Si los insultos lanzados por el ministro Armando Benedetti contra una magistrada de la Corte Suprema provinieran de un ministro del gobierno de Iván Duque, Colombia estaría en llamas. Las calles estarían llenas de marchas, las redes saturadas de indignación, y los grandes opinadores, los mismos que hoy guardan silencio, estarían pidiendo la renuncia inmediata del funcionario, exigiendo respeto por la justicia, por la separación de poderes y denunciando la amenaza autoritaria de la derecha contra la independencia judicial. Pero como los agravios vienen del corazón del progresismo en el poder, la reacción ha sido otra: el silencio cómplice, la solidaridad conveniente, el beneplácito o, peor aún, la justificación.
Armando Benedetti, ministro del Interior, el cargo encargado de ser puente entre el Gobierno y las demás ramas del poder, llamó “loca”, “delincuente”, “enferma” y hasta un madrazo le mandó a la magistrada de la Corte Suprema de Justicia, Cristina Lombana, tras el allanamiento de su casa en una investigación por presunta corrupción. Y mientras la Corte, la misma que hace 40 años fue tomada a sangre y fuego y hoy es dilapidada con agravios, defendía con firmeza la independencia judicial, el Gobierno no solo no condenó las palabras del ministro con determinación y carácter en defensa de la institucionalidad, sino que permitió que siguiera en su cargo, enviando un mensaje inequívoco: la decencia institucional se aplica solo cuando el adversario está al frente.
El problema aquí no es solo Benedetti, sino lo que representa. Su historia política está marcada por escándalos, grabaciones comprometedoras, denuncias por enriquecimiento ilícito y un largo prontuario de cinismo. Es el símbolo viviente de la vieja política que el Pacto Histórico prometió desterrar. Que hoy la izquierda lo defienda con pasión casi religiosa dice mucho del extravío moral del proyecto que alguna vez se presentó como la alternativa ética frente a la corrupción tradicional.
¿En qué momento la izquierda decidió que todo vale, incluso insultar a una magistrada, si eso ayuda a sostener el poder? ¿Cuándo se perdió la capacidad de autocrítica? Durante años, muchos de los que hoy ocupan altos cargos o portan banderas progresistas se indignaron, con razón, por los abusos de gobiernos anteriores, por las presiones a la justicia, por los ataques verbales a las cortes, por los excesos de poder. Hoy, desde el poder, repiten los mismos vicios que denunciaron. La diferencia es que ahora los maquillan con discursos de revolución moral y justicia social.
No hay nada más peligroso que una causa justa usada por personas que creen estar por encima de las reglas.
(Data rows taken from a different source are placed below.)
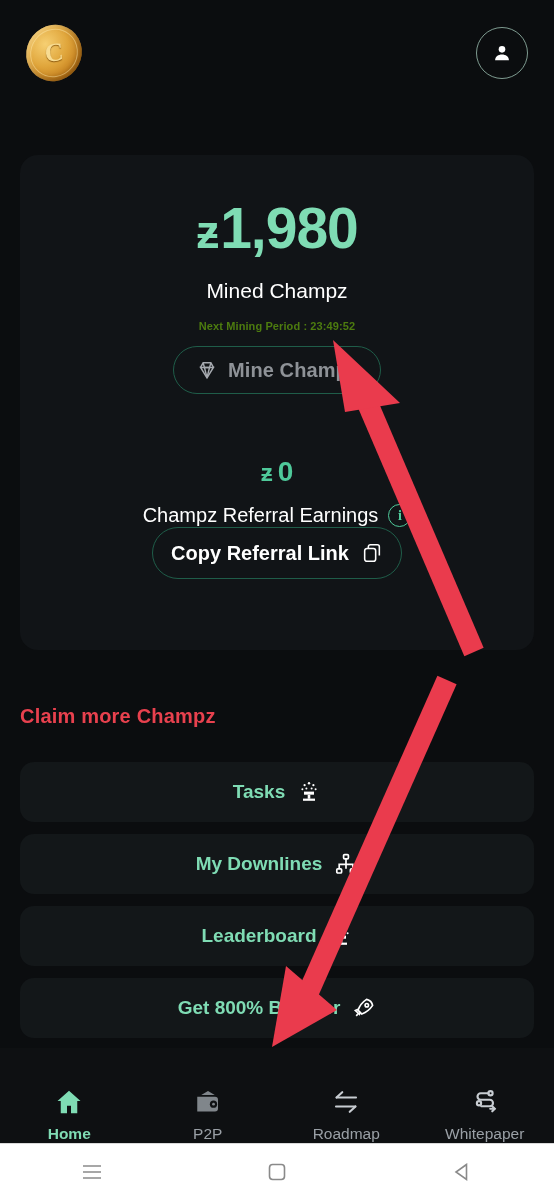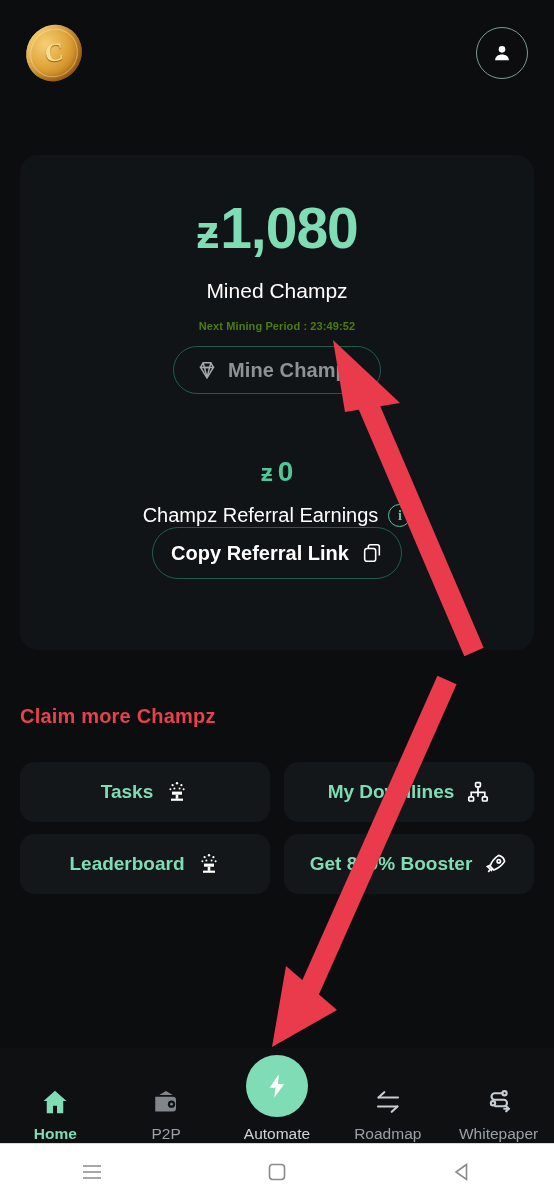"1,080" span { text: 1,080 -> 1,980 }
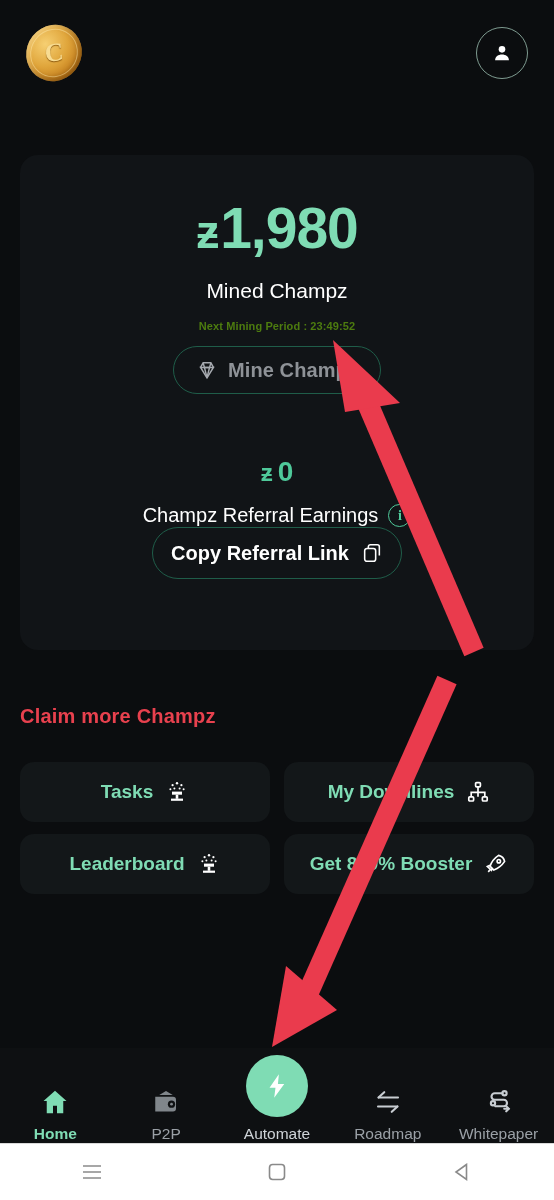"Tasks" .grid { grid-template-columns: 1fr 1fr -> 1fr }
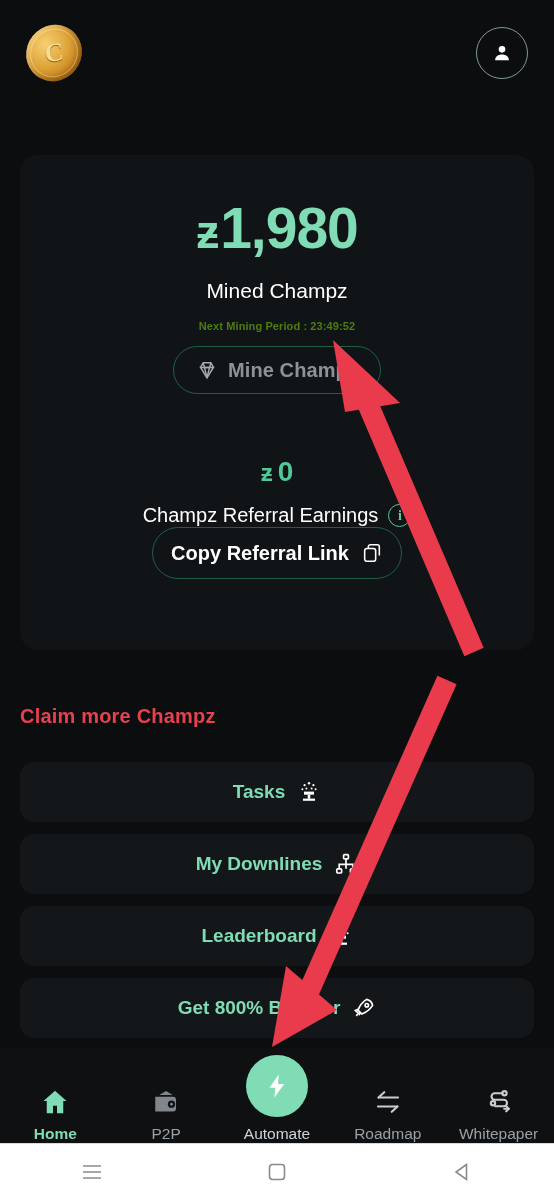"Automate" div.nav-item { html: <div> <div> <svg> <path></path> </svg> </div> <span>Automate</span> </div> -> none }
Y eso es exactamente lo que está ocurriendo. Cada vez que el Gobierno calla frente a un atropello propiciado por los suyos, erosiona un poco más la confianza ciudadana en las instituciones y en el cambio que prometió. Cada vez que los sectores de izquierda justifican lo injustificable, confirman que la ética pública en Colombia no es de derecha ni de izquierda: es un recurso retórico que se usa para golpear al otro, no un principio que se defiende con coherencia.
La democracia no se destruye solo con golpes de Estado o dictaduras, sino con la impunidad moral del poder. Esa que permite que un ministro insulte a una magistrada y siga tan campante, amparado por el silencio y el beneplácito de quienes alguna vez creyeron en la dignidad de las instituciones. Esa que convierte la doble moral en doctrina política y el cinismo en estrategia de gobierno. Si Colombia quiere verdaderamente cambiar, el punto de partida no puede ser la lealtad ciega al líder ni la complicidad con los propios. Tiene que ser la coherencia. Porque cuando la indignación depende del color político del agresor, la democracia se convierte en una farsa y la ética en un instrumento de conveniencia.